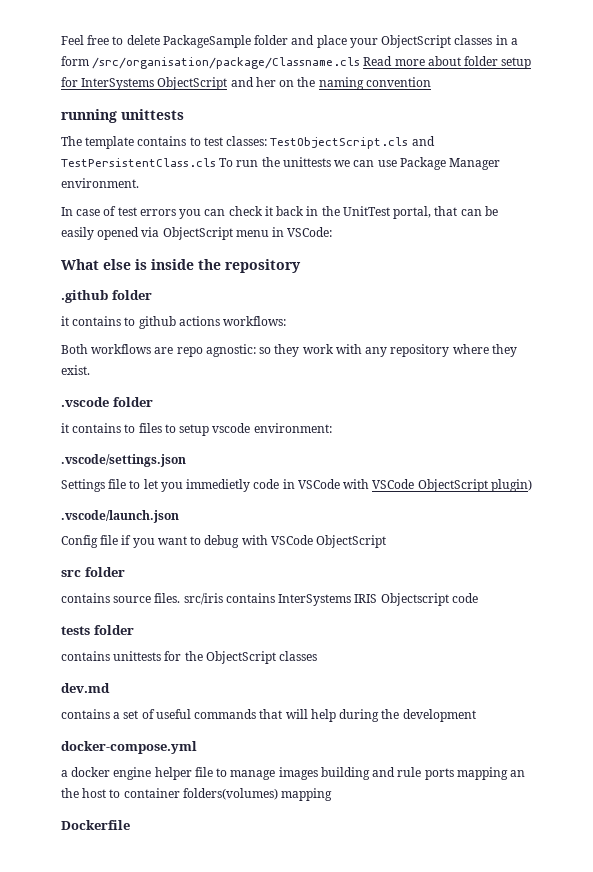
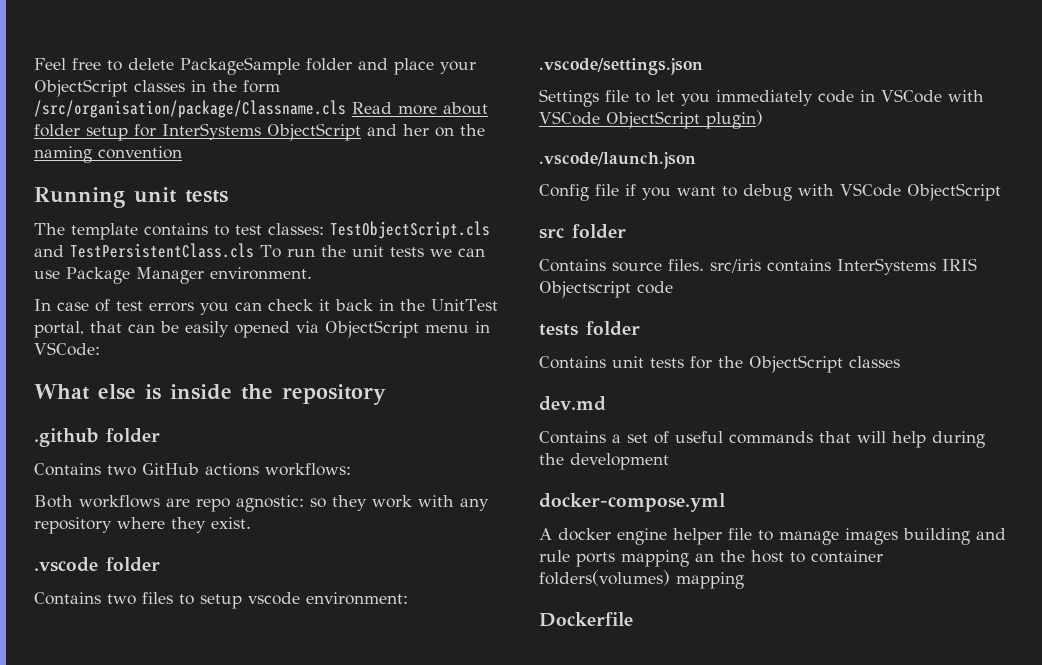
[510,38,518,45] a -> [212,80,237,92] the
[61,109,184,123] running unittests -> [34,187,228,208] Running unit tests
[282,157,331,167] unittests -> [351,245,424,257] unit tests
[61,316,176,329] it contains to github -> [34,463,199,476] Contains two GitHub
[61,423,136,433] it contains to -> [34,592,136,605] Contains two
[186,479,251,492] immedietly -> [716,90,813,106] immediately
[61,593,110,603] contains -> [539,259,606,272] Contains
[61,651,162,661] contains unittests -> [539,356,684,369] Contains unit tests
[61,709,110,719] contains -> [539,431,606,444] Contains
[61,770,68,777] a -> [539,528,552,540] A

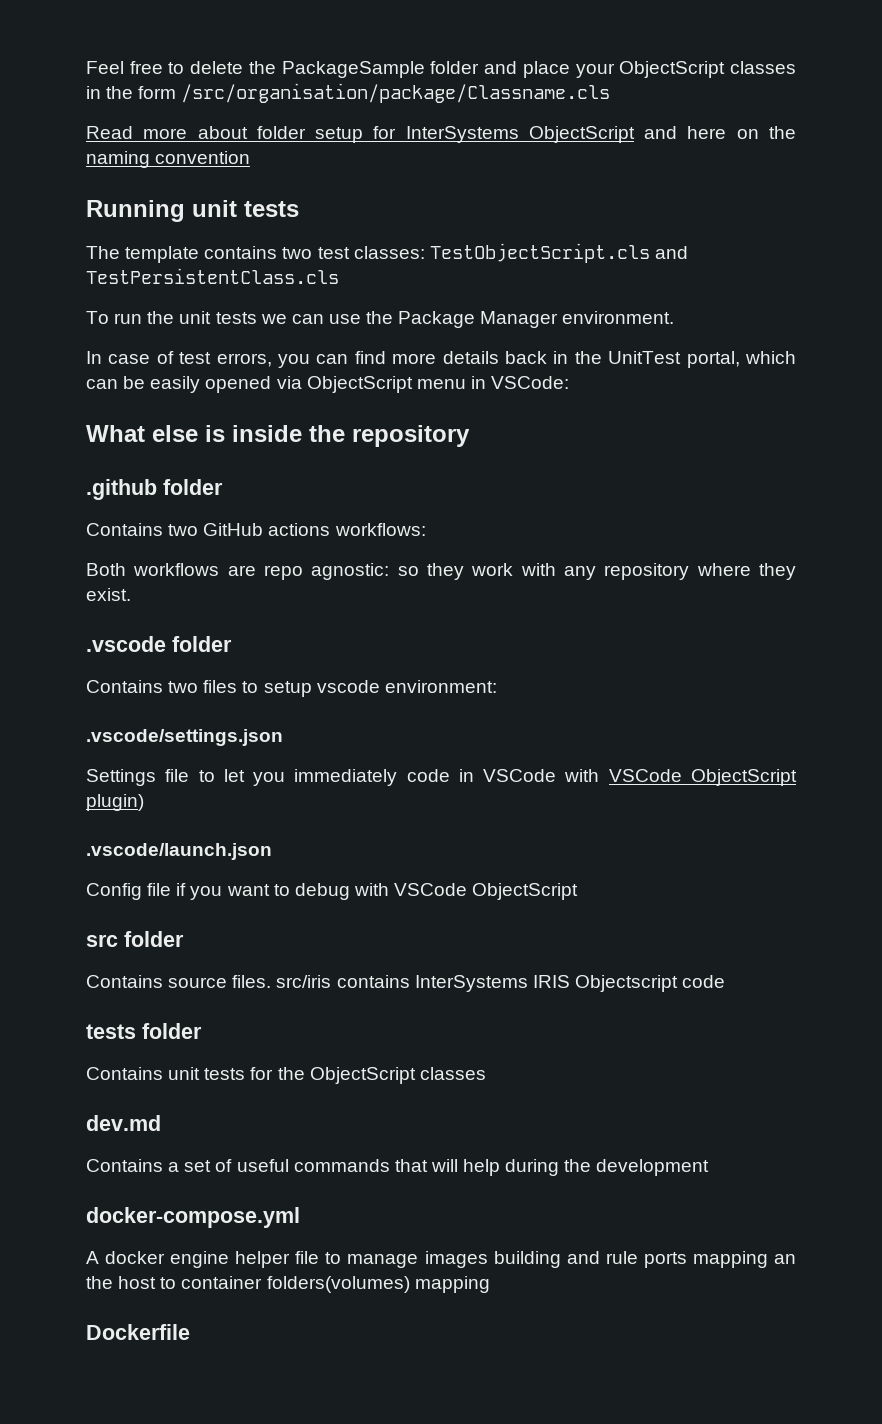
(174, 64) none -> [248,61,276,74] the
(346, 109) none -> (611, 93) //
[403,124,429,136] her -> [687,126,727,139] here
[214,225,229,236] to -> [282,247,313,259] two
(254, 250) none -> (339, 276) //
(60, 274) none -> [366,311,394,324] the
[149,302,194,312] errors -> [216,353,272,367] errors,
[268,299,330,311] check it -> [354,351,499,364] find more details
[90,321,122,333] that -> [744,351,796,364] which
━━━━━━━━━━
#### Directions for this task
If a record holds a picture, leave the picture out, but copy everything else exactly.

#### Exercise answer
[510,38,518,45] a -> [212,80,237,92] the
[61,109,184,123] running unittests -> [34,187,228,208] Running unit tests
[282,157,331,167] unittests -> [351,245,424,257] unit tests
[61,316,176,329] it contains to github -> [34,463,199,476] Contains two GitHub
[61,423,136,433] it contains to -> [34,592,136,605] Contains two
[186,479,251,492] immedietly -> [716,90,813,106] immediately
[61,593,110,603] contains -> [539,259,606,272] Contains
[61,651,162,661] contains unittests -> [539,356,684,369] Contains unit tests
[61,709,110,719] contains -> [539,431,606,444] Contains
[61,770,68,777] a -> [539,528,552,540] A

(174, 64) none -> [248,61,276,74] the
(346, 109) none -> (611, 93) //
[403,124,429,136] her -> [687,126,727,139] here
[214,225,229,236] to -> [282,247,313,259] two
(254, 250) none -> (339, 276) //
(60, 274) none -> [366,311,394,324] the
[149,302,194,312] errors -> [216,353,272,367] errors,
[268,299,330,311] check it -> [354,351,499,364] find more details
[90,321,122,333] that -> [744,351,796,364] which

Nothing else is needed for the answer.